SNSに費やす1日の平均時間が日本の1人あたり51分に対し、スウェーデンでは1時間58分、ノルウェーでは1時間56分にものぼるなど、北欧のインバウンド対策をするうえでSNSは欠かせないチャネルといえます。

なかでも北欧諸国の多くの人が使っているのがFacebookです。デンマークとノルウェーでは60%、スウェーデンではじつに80%のシェア率を誇ります。一方、フィンランドではX(旧Twitter)に次ぐ2番目のシェア率を誇るのがFacebookです。
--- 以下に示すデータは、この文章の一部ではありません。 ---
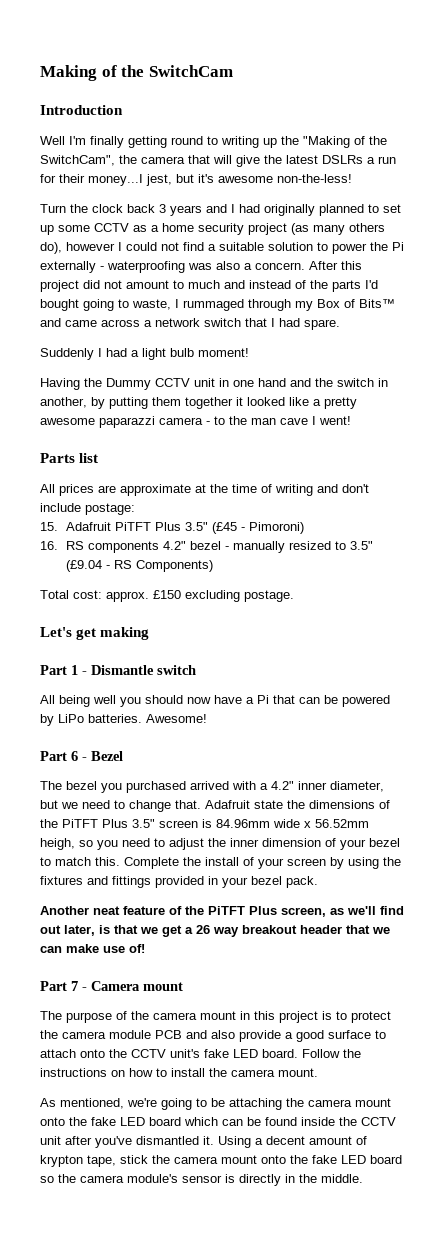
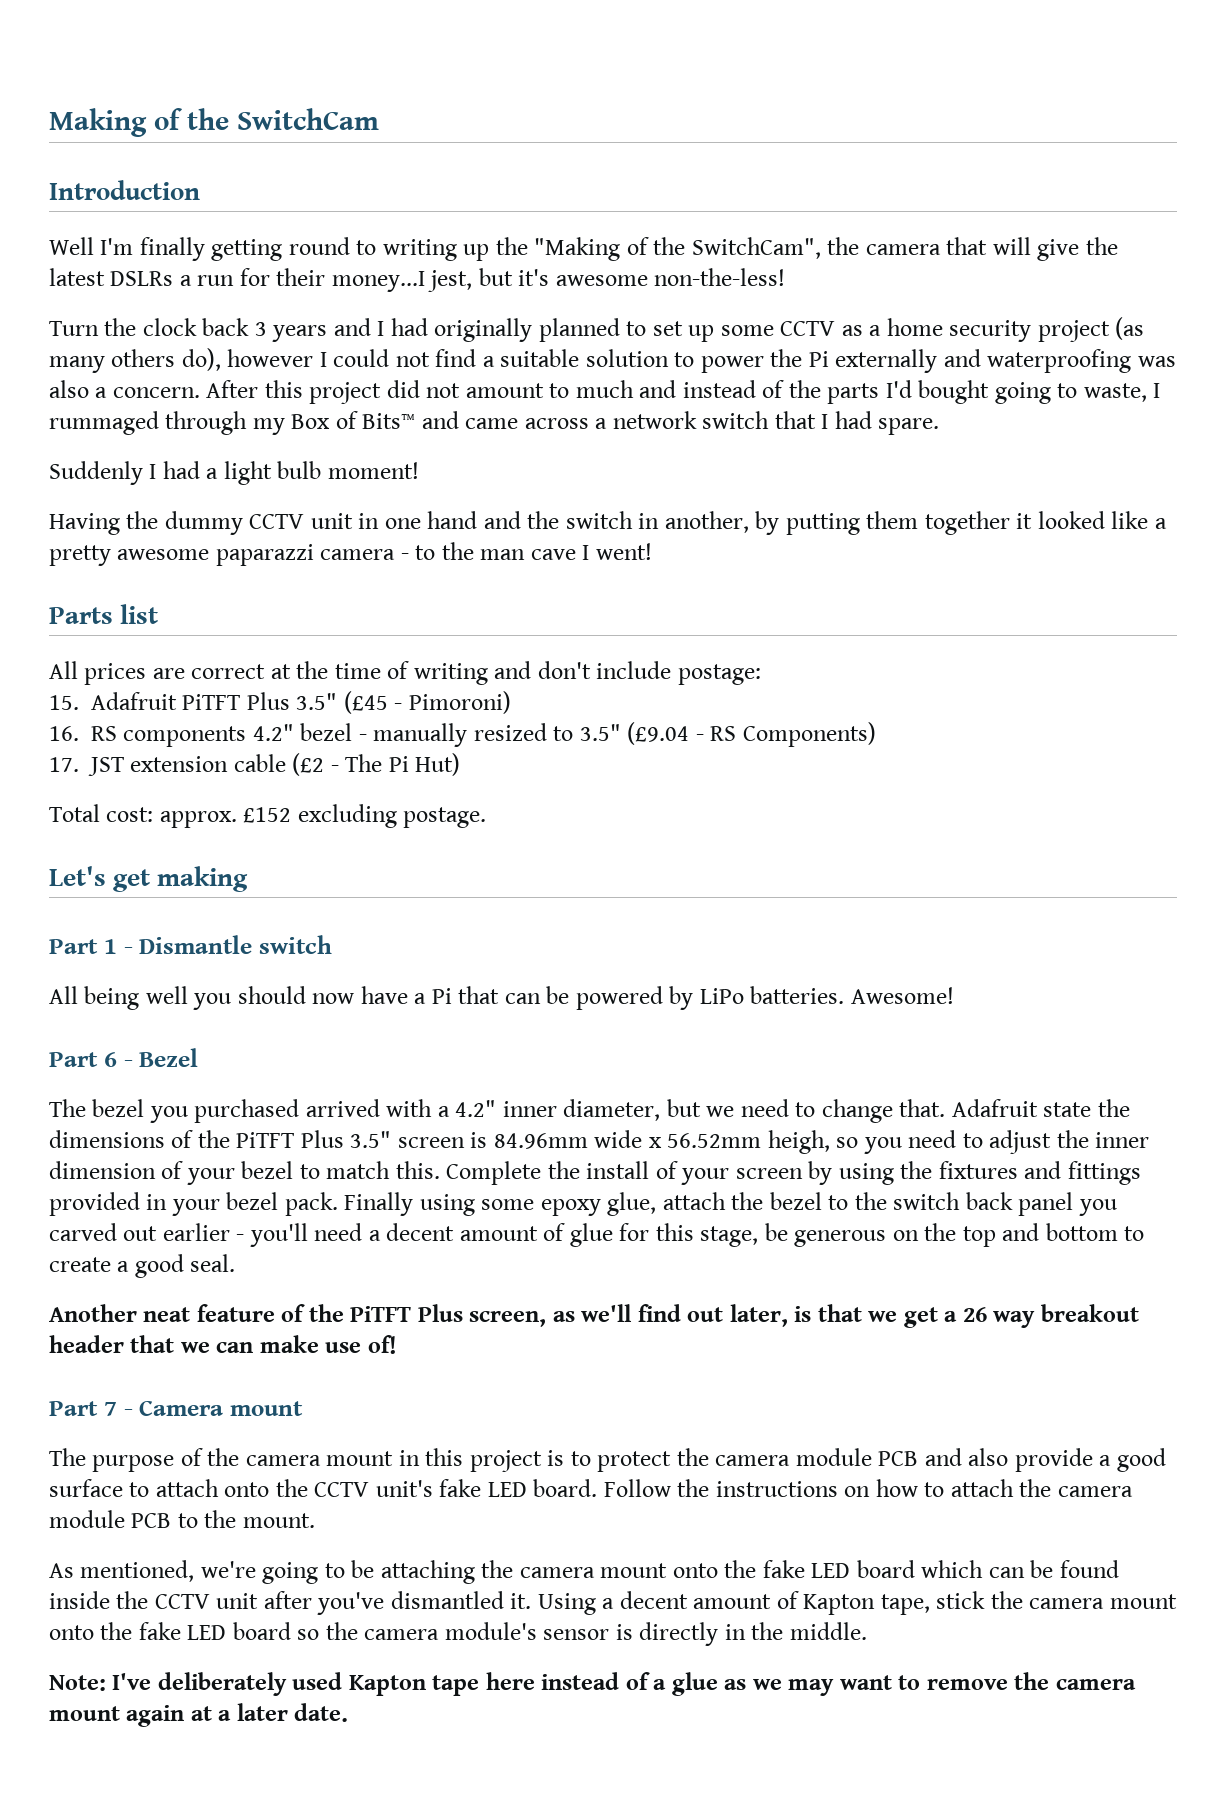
[100,266,104,270] - -> [943,349,981,367] and
[106,378,151,390] Dummy -> [164,511,243,535] dummy
[120,484,191,496] approximate -> [191,664,266,679] correct
(213, 566) none -> [49,753,461,776] // 17. JST extension cable (£2 - The Pi Hut)
[153,590,181,599] £150 -> [243,807,292,823] £152
(318, 882) none -> [344,1192,1117,1216] [49,1223,1145,1247] [49,1254,236,1278] Finally using some epoxy glue, attach the bezel to the switch back panel you carved out earlier - you'll need a decent amount of glue for this stage, be generous on the top and bottom to create a good seal.
[171,1068,275,1077] install the camera -> [950,1479,1133,1497] [49,1510,237,1528] attach the camera module PCB to the
[40,1155,83,1167] krypton -> [803,1594,876,1615] Kapton
(363, 1178) none -> [49,1672,1136,1696] [49,1703,349,1727] // Note: I've deliberately used Kapton tape here instead of a glue as we may want to remove the camera mount again at a later date.

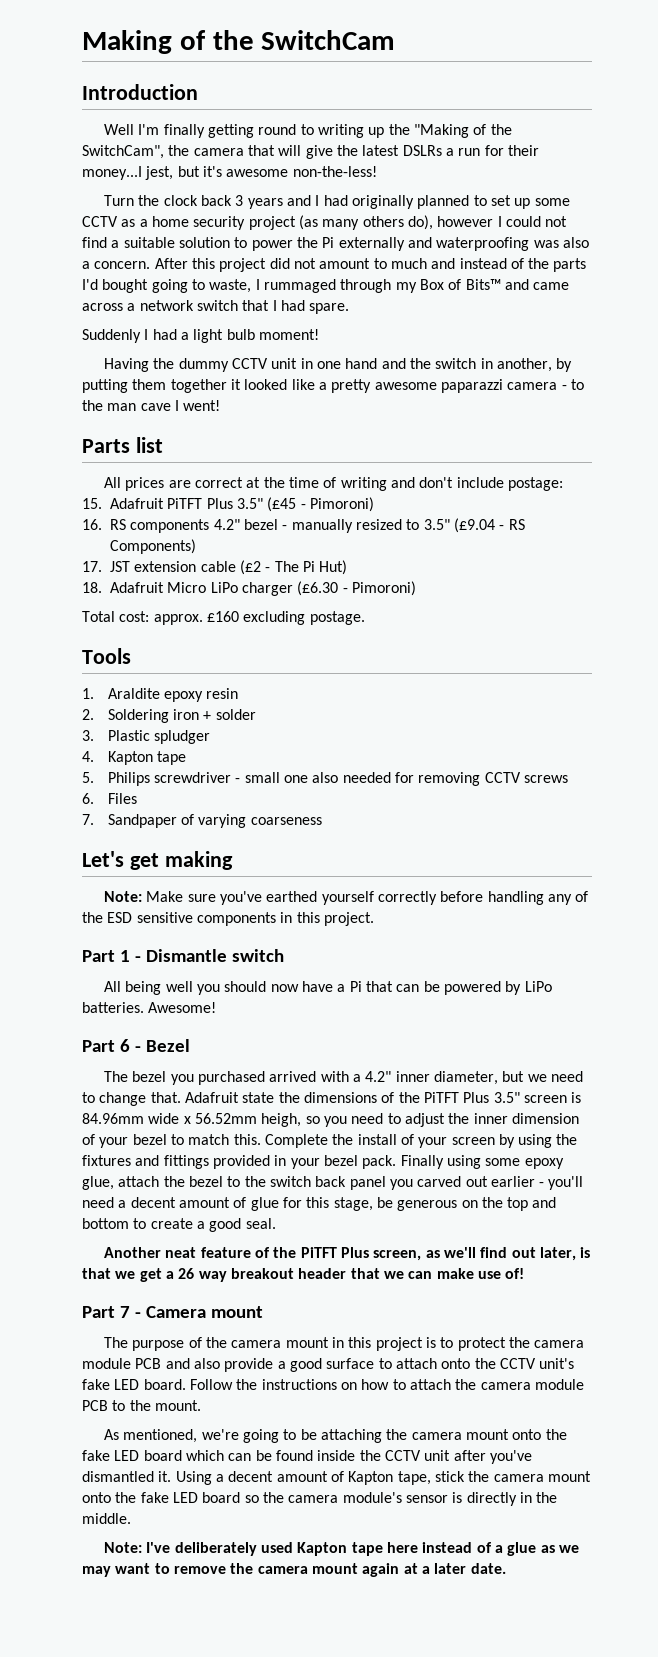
(461, 764) none -> [82,581,416,596] // 18. Adafruit Micro LiPo charger (£6.30 - Pimoroni)
[243,807,292,823] £152 -> [206,611,239,622] £160
[49,866,249,892] Let's get making -> [82,648,131,664] [82,688,239,702] [82,709,256,723] [82,730,211,744] [82,751,187,765] [82,772,568,786] [82,793,137,804] [82,814,322,828] [82,851,233,870] [104,891,589,905] [82,912,374,926] Tools // 1. Araldite epoxy resin // 2. Soldering iron + solder // 3. Plastic spludger // 4. Kapton tape // 5. Philips screwdriver - small one also needed for removing CCTV screws // 6. Files // 7. Sandpaper of varying coarseness // Let's get making // Note: Make sure you've earthed yourself correctly before handling any of the ESD sensitive components in this project.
そのほか、Instagram(インスタグラム)やPinterest、YouTubeなどで情報収集することもあるようです。

検索エンジン:Google、bing、Yahoo!

世界中で多くのユーザーを抱えるGoogle。北欧でも90%以上がGoogleを使用するなど圧倒的なシェアを誇ります。そのほかにもbingやYahoo!などの検索エンジンが使用されています。

北欧はインバウンド対策をするうえで狙いたい市場のひとつです。Googleを使ったマーケティング施策が必須といえます。